Publications by authors named "C Allan"

431 Publications

Clinical outcomes and the impact of prior oral anticoagulant use in patients with coronavirus disease 2019 admitted to hospitals in the UK - a multicentre observational study.

Br J Haematol 2021 Sep 9. Epub 2021 Sep 9.

Centre for Haematology, Department of Immunology and Inflammation, Imperial College London, UK.
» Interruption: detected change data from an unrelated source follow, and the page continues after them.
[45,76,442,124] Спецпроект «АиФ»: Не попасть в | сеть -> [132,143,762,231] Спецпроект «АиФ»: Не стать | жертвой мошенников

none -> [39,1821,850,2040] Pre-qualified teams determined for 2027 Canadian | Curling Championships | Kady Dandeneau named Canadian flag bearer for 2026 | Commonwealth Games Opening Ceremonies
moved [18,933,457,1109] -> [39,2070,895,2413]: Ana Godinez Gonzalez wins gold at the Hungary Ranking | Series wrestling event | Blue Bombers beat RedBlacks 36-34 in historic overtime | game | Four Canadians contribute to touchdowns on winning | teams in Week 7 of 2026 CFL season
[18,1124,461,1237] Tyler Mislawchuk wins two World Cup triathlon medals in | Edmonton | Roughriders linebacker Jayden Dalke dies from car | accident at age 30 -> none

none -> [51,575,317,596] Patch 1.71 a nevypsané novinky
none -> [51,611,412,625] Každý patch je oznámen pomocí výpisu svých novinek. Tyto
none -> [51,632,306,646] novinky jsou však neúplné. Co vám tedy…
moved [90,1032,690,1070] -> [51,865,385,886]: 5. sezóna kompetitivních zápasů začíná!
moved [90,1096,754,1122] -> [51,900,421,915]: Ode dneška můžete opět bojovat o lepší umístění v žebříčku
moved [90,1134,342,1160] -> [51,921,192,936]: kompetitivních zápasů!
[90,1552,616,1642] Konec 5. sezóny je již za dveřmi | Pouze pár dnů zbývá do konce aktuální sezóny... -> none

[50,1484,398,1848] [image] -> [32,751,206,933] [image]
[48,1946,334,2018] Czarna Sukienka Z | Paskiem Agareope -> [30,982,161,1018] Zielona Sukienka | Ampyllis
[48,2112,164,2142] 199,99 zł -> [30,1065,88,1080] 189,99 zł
Coagulation dysfunction and thrombosis are major complications in patients with coronavirus disease 2019 (COVID-19). Patients on oral anticoagulants (OAC) prior to diagnosis of COVID-19 may therefore have better outcomes. In this multicentre observational study of 5 883 patients (≥18 years) admitted to 26 UK hospitals between 1 April 2020 and 31 July 2020, overall mortality was 29·2%. Incidences of thrombosis, major bleeding (MB) and multiorgan failure (MOF) were 5·4%, 1·7% and 3·3% respectively. The presence of thrombosis, MB, or MOF was associated with a 1·8, 4·5 or 5·9-fold increased risk of dying, respectively. Of the 5 883 patients studied, 83·6% (n = 4 920) were not on OAC and 16·4% (n = 963) were taking OAC at the time of admission. There was no difference in mortality between patients on OAC vs no OAC prior to admission when compared in an adjusted multivariate analysis [hazard ratio (HR) 1·05, 95% confidence interval (CI) 0·93-1·19; P = 0·15] or in an adjusted propensity score analysis (HR 0·92 95% CI 0·58-1·450; P = 0·18). In multivariate and adjusted propensity score analyses, the only significant association of no anticoagulation prior to diagnosis of COVID-19 was admission to the Intensive-Care Unit (ICU) (HR 1·98, 95% CI 1·37-2·85). Thrombosis, MB, and MOF were associated with higher mortality. Our results indicate that patients may have benefit from prior OAC use, especially reduced admission to ICU, without any increase in bleeding.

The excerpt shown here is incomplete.